Pada butir satu di atas, saya menyinggung bagaimana kita tidak boleh mempermalukan orang-orang yang menggunakan ponsel mereka selama pelayanan ibadah. Kita bisa melangkah lebih jauh dan mendorong orang-orang di dalam gereja kita untuk menggunakan app-app untuk belajar Alkitab seperti Alkitab SABDA, Kamus Alkitab, Alkitab PEDIA, atau Tafsiran untuk mendukung kehidupan kerohanian mereka sepanjang minggu. Bersyukur atas orang-orang atau yayasan yang Tuhan pakai untuk mewujudkan app-app tersebut.
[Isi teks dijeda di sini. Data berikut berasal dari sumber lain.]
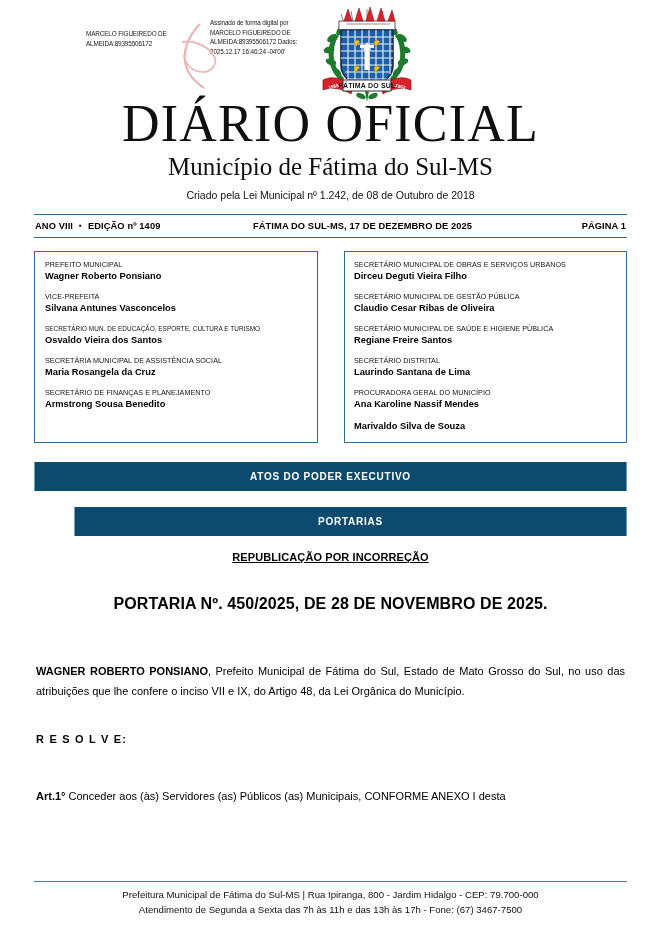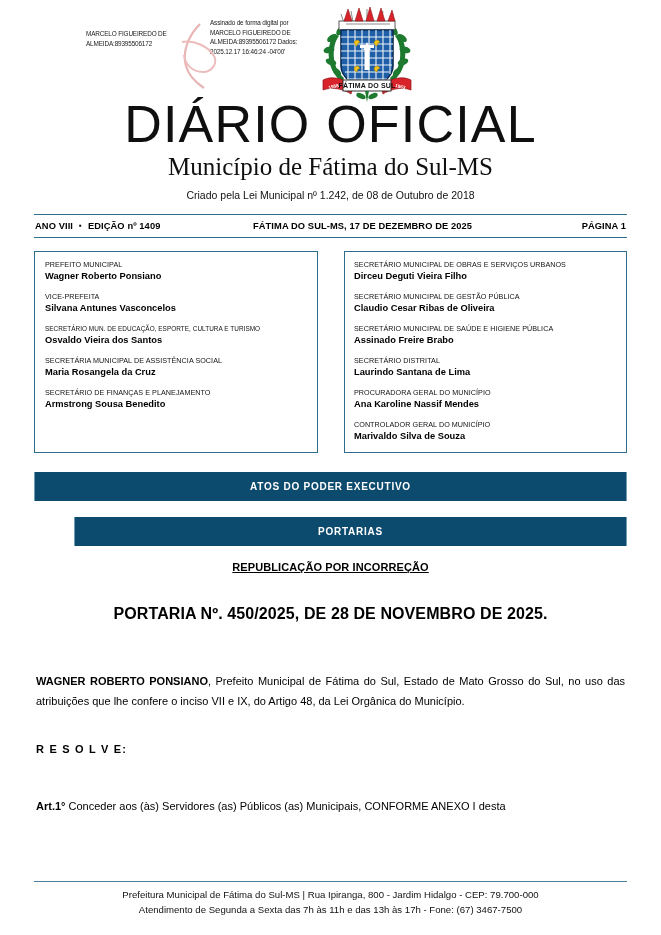"DIÁRIO OFICIAL" .masthead .title { font-family: Liberation Sans, sans-serif -> Liberation Serif, serif }
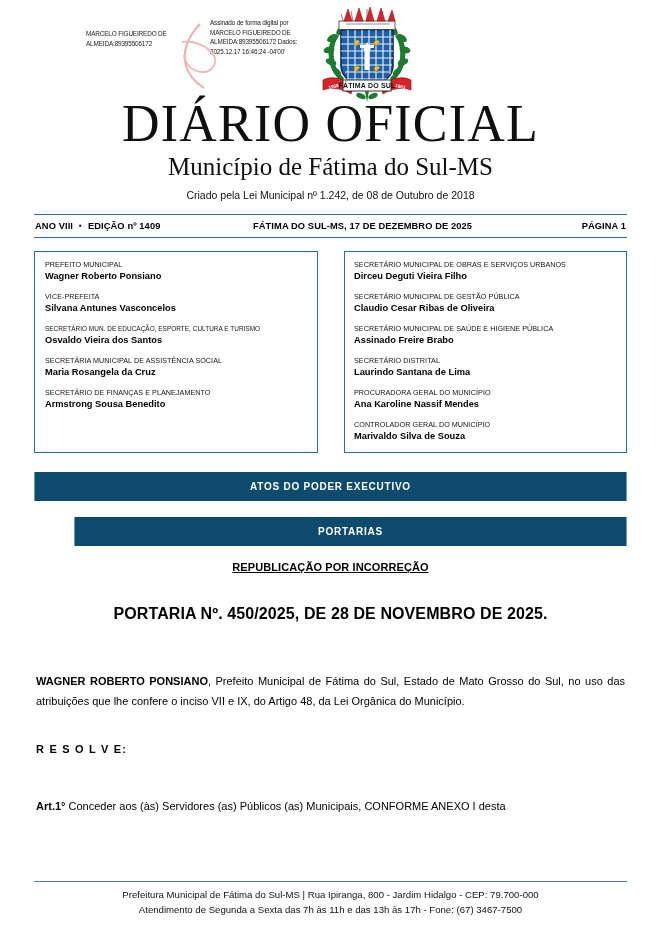"Assinado Freire Brabo" div.name { text: Assinado Freire Brabo -> Regiane Freire Santos }
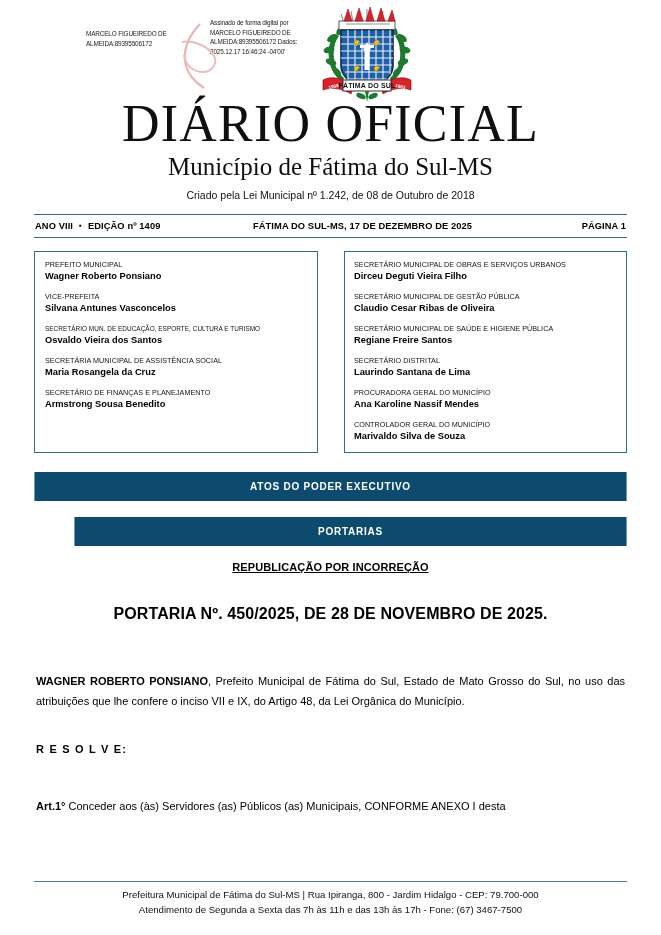"CONTROLADOR GERAL DO MUNICÍPIO" div.role { html: <div>CONTROLADOR GERAL DO MUNICÍPIO</div> -> none }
Sekarang, ada banyak app di luar sana yang bisa membantu kita bertumbuh secara rohani, khususnya ketika itu berkaitan dengan disiplin rohani seperti pembacaan Alkitab harian dan hafalan ayat.

5. Ajarkan gereja kita untuk menggunakan teknologi dengan bijak.

Yang terakhir, dan ini bukanlah poin yang kecil, gereja kita perlu memiliki teologi teknologi. Teknologi, seperti media sosial, ibarat palu, dan palu bisa digunakan untuk membangun rumah atau memukul kepala orang. Teknologi bisa menuntun kita ke jalan yang gelap apabila kita tidak berhati-hati. Namun, di atas semua itu, teknologi adalah dari Tuhan, teknologi harus ditebus dan dikembalikan untuk kemuliaan Tuhan, dan harus bermanfaat bagi Kerajaan Allah. Kita sedang merugikan gereja kita jika kita tidak mengajarkan kepada mereka bagaimana berpikir secara teologis tentang teknologi.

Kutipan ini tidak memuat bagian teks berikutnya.